Updated July 2026 · Reviewed by Adams, Cameron & Co.
The Florida sales associate exam is 100 multiple-choice questions administered by Pearson VUE, and you have 3.5 hours to complete it. You need 75 out of 100 correct to pass. Questions split roughly evenly between real estate principles and practices, Florida real estate law, and math, so a study plan that spreads time across all three, not just the one that feels hardest, is the most reliable path to passing.
- 100 questions, 3.5 hours, administered by Pearson VUE at a testing center.
- 75 out of 100 correct is a pass. There's no partial credit and no curve.
- The exam covers principles and practices, Florida law, and roughly 10 math questions, so don't skip the math to study everything else.

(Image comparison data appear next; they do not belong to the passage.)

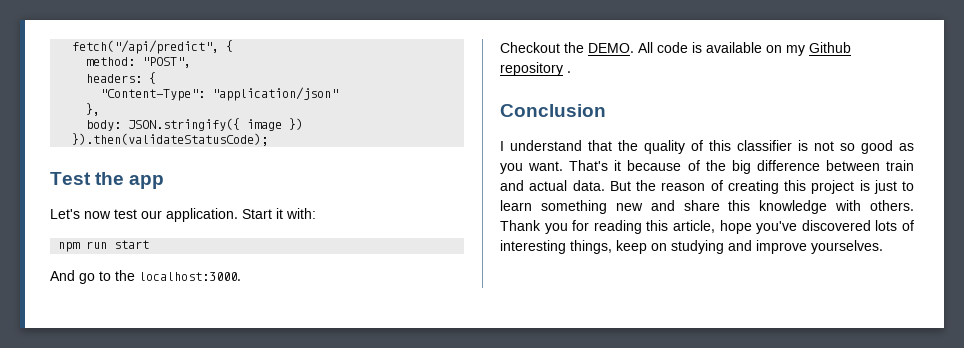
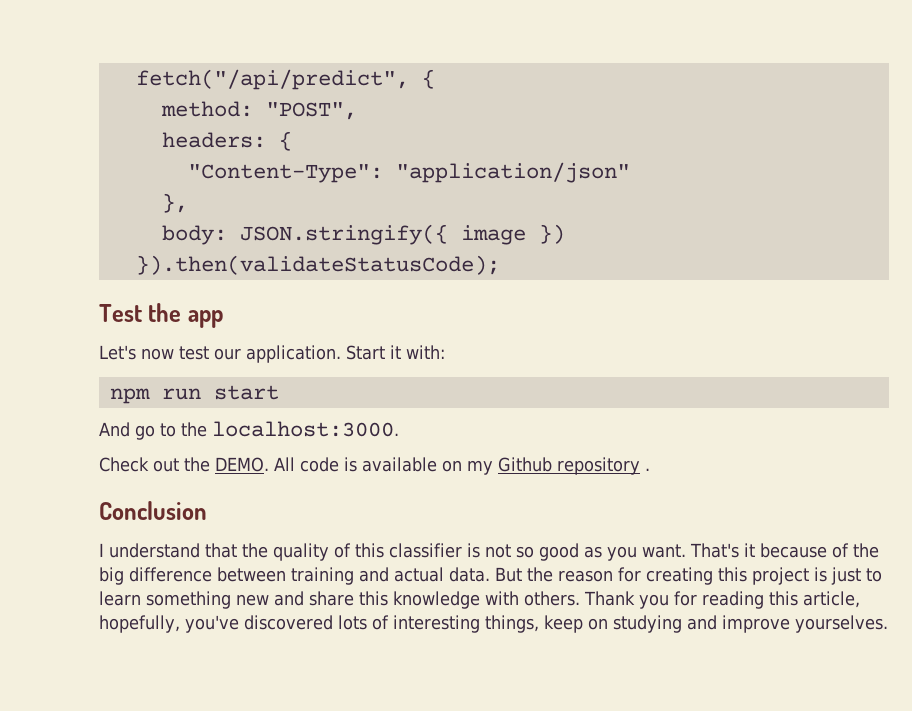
[500,42,560,53] Checkout -> [99,457,179,472] Check out
[886,160,914,171] train -> [291,567,354,585] training
[710,180,723,191] of -> [618,567,641,582] for
[719,220,752,234] hope -> [99,615,180,633] hopefully,

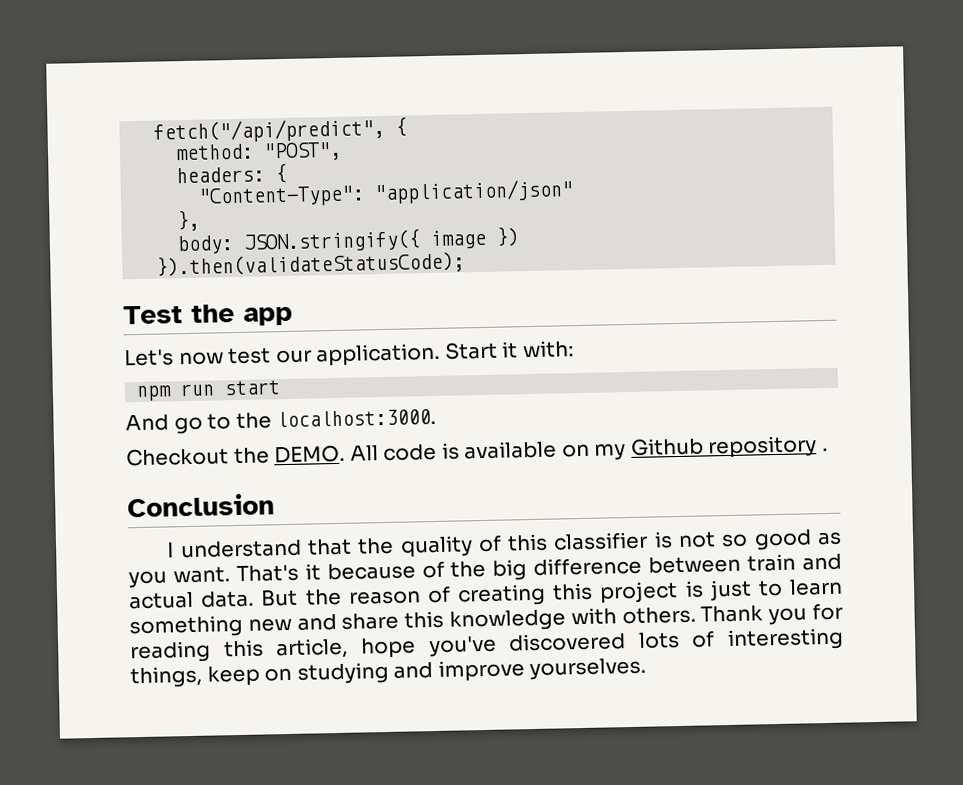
[99,457,179,472] Check out -> [126,447,229,467] Checkout
[291,567,354,585] training -> [747,553,797,572] train
[618,567,641,582] for -> [426,585,451,604] of
[99,615,180,633] hopefully, -> [359,637,416,659] hope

- Your 63-hour pre-license course covers the material. The exam tests whether you can apply it under time pressure, which is a different skill from having sat through the course.

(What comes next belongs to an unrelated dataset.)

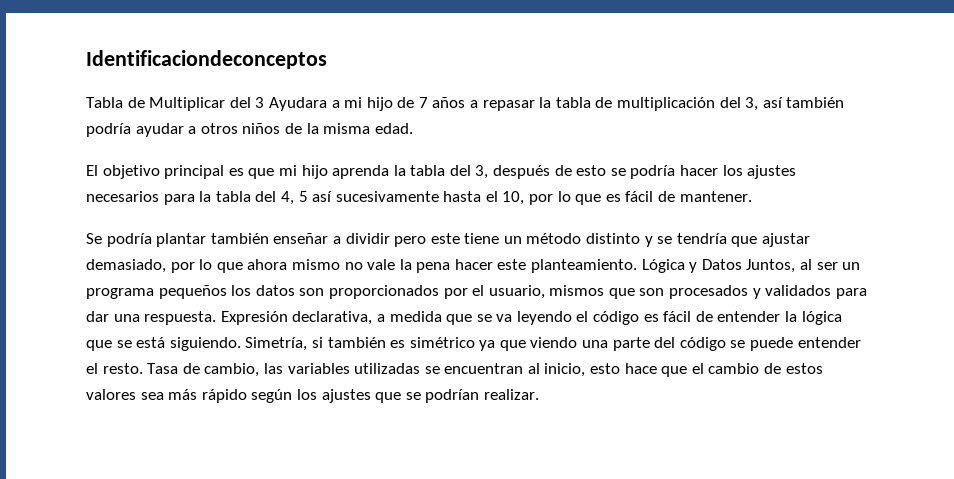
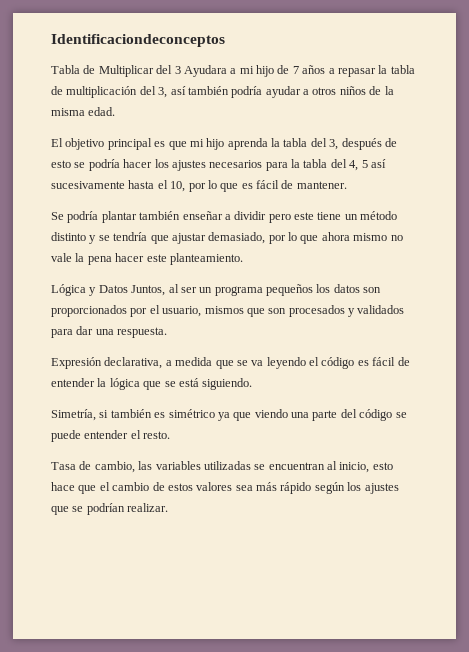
(638, 266) none -> (243, 259) //
(217, 318) none -> (168, 332) //
(241, 344) none -> (253, 384) //
(143, 368) none -> (171, 435) //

- A short, structured review plan built around full-length timed practice exams beats re-reading your course notes.
Finishing your 63-hour pre-license course feels like the hard part is over. It isn't quite. The Florida sales associate exam tests the same material, but under a time limit and in a multiple-choice format that rewards a different kind of preparation than sitting through a course. Here's what the exam actually looks like and how to prepare for it specifically.
What's actually on the exam
The state exam is 100 multiple-choice questions, administered by Pearson VUE at a testing center, with 3.5 hours to finish. A passing score is 75 out of 100 correct, which is a fixed bar, not a curve. The questions break down roughly into three areas: general real estate principles and practices (the largest share), Florida real estate law and licensing rules, and around 10 questions that require a calculation, things like prorations, commission splits, and loan-to-value math. All three areas count the same toward your score, so a study plan that spends all its time on law and none on the math questions is leaving points on the table.

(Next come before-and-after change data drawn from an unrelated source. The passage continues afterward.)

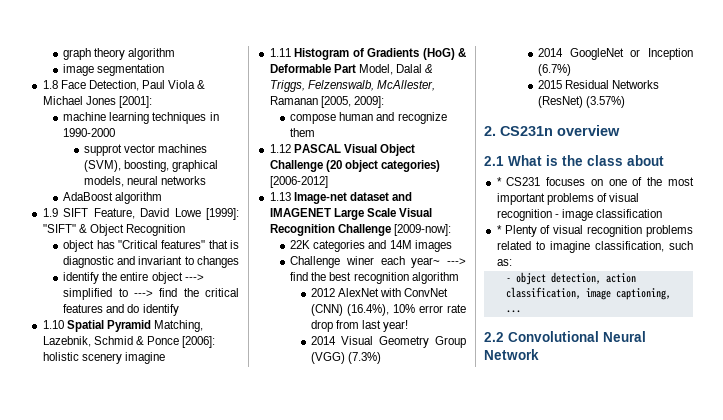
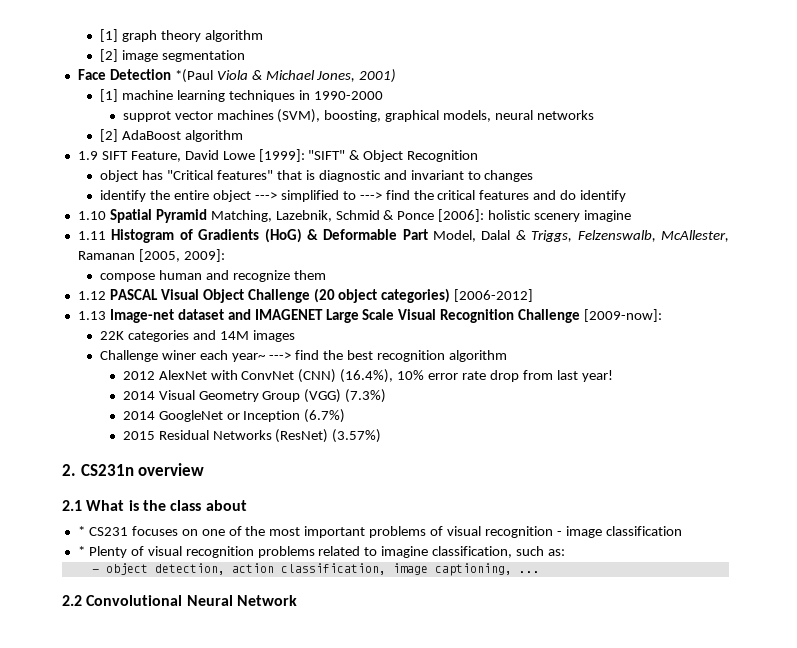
(63, 54) none -> [100,29,119,42] [1]
(176, 54) none -> [100,49,119,62] [2]
[42,80,206,91] [42,96,152,108] 1.8 Face Detection, Paul Viola & Michael Jones [2001]: // -> [77,69,397,83] [100,89,119,102] Face Detection *(Paul Viola & Michael Jones, 2001) // [1]
(207, 180) none -> [100,129,119,142] [2]

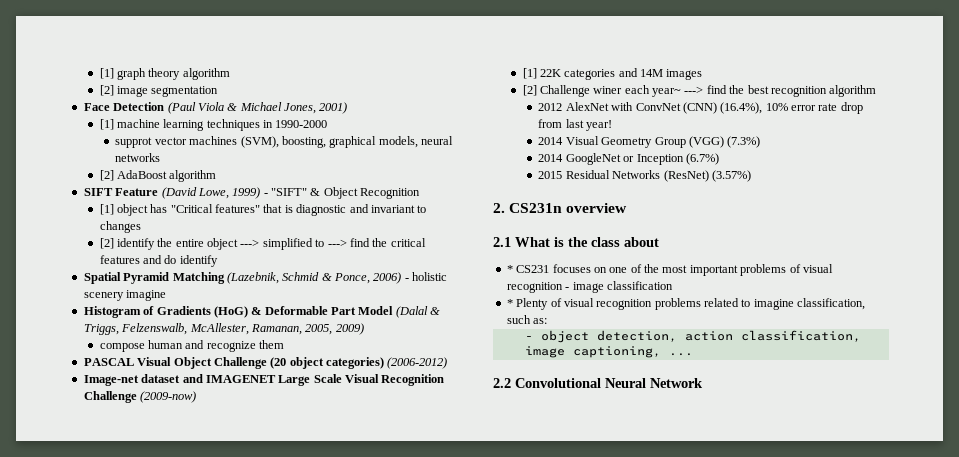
[174,69,213,83] *(Paul -> [167,102,196,114] (Paul
[77,149,305,162] 1.9 SIFT Feature, David Lowe [1999]: -> [83,187,268,199] SIFT Feature (David Lowe, 1999) -
(479, 156) none -> [99,204,114,215] [1]
(534, 176) none -> [99,238,114,249] [2]
[77,211,106,220] 1.10 -> (218, 261) none
[210,209,485,222] Matching, Lazebnik, Schmid & Ponce [2006]: -> [172,272,409,284] Matching (Lazebnik, Schmid & Ponce, 2006) -
[77,231,106,240] 1.11 -> (167, 295) none
[433,230,511,242] Model, Dalal -> [358,306,428,318] Model (Dalal
[77,249,225,262] Ramanan [2005, 2009]: -> [250,323,364,335] Ramanan, 2005, 2009)
[77,291,106,300] 1.12 -> (285, 344) none
[454,289,534,302] [77,311,106,320] [2006-2012] // 1.13 -> [387,357,448,369] (2006-2012) //
[584,309,663,322] [2009-now]: // -> [140,391,197,403] [522,68,537,79] (2009-now) // [1]
(295, 336) none -> [522,85,537,96] [2]

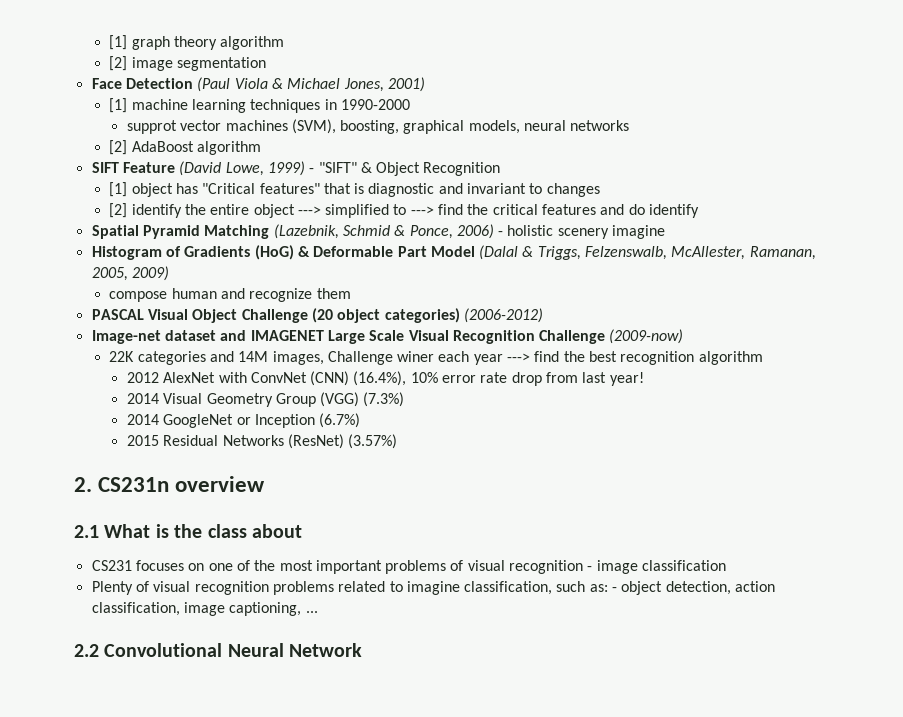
[522,68,537,79] [1] -> (684, 336) none
[666,69,703,80] [522,85,537,96] images // [2] -> [272,351,324,365] images,
[652,88,682,97] year~ -> [473,354,503,365] year
[506,265,513,273] * -> (302, 531) none
[506,299,513,307] * -> (727, 565) none
(548, 321) // -> (608, 588) none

Why the course and the exam feel different
Your pre-license course is built to teach you the material once, in order. The exam scrambles it, mixes topics within a single question, and expects recall speed you don't build just by attending class. That gap, between having learned something and being able to produce it correctly in under a minute per question, is what trips up a lot of otherwise well-prepared candidates. The fix isn't re-reading your notes again. It's practicing in the actual format you'll be tested in.
A study plan that targets the format, not just the material
Build your review around full-length, timed practice exams, not passive review. Take one early to see where you actually stand, then use the questions you missed to direct the rest of your studying instead of reviewing everything equally. Set aside dedicated time for the math questions specifically. They're a small share of the exam, but they're the section people skip studying and then lose the most points on, since each one takes real working-out rather than recall. In the final week, take practice exams under real conditions: timed, no notes, no phone, in a quiet room. Walking in already used to the pressure and the pace matters as much as knowing the material.
What to do on exam day
Arrive early. Testing centers run on a schedule, and showing up rattled from a rushed drive costs you focus you'll want for the first few questions. Read every question fully before answering, since Florida law questions in particular often hinge on one qualifying phrase. If a question stumps you, mark it and move on rather than burning minutes you'll need later; you can return to flagged questions before time runs out. And don't second-guess a confident first answer without a specific reason to change it. That instinct is usually right more often than the anxious urge to switch.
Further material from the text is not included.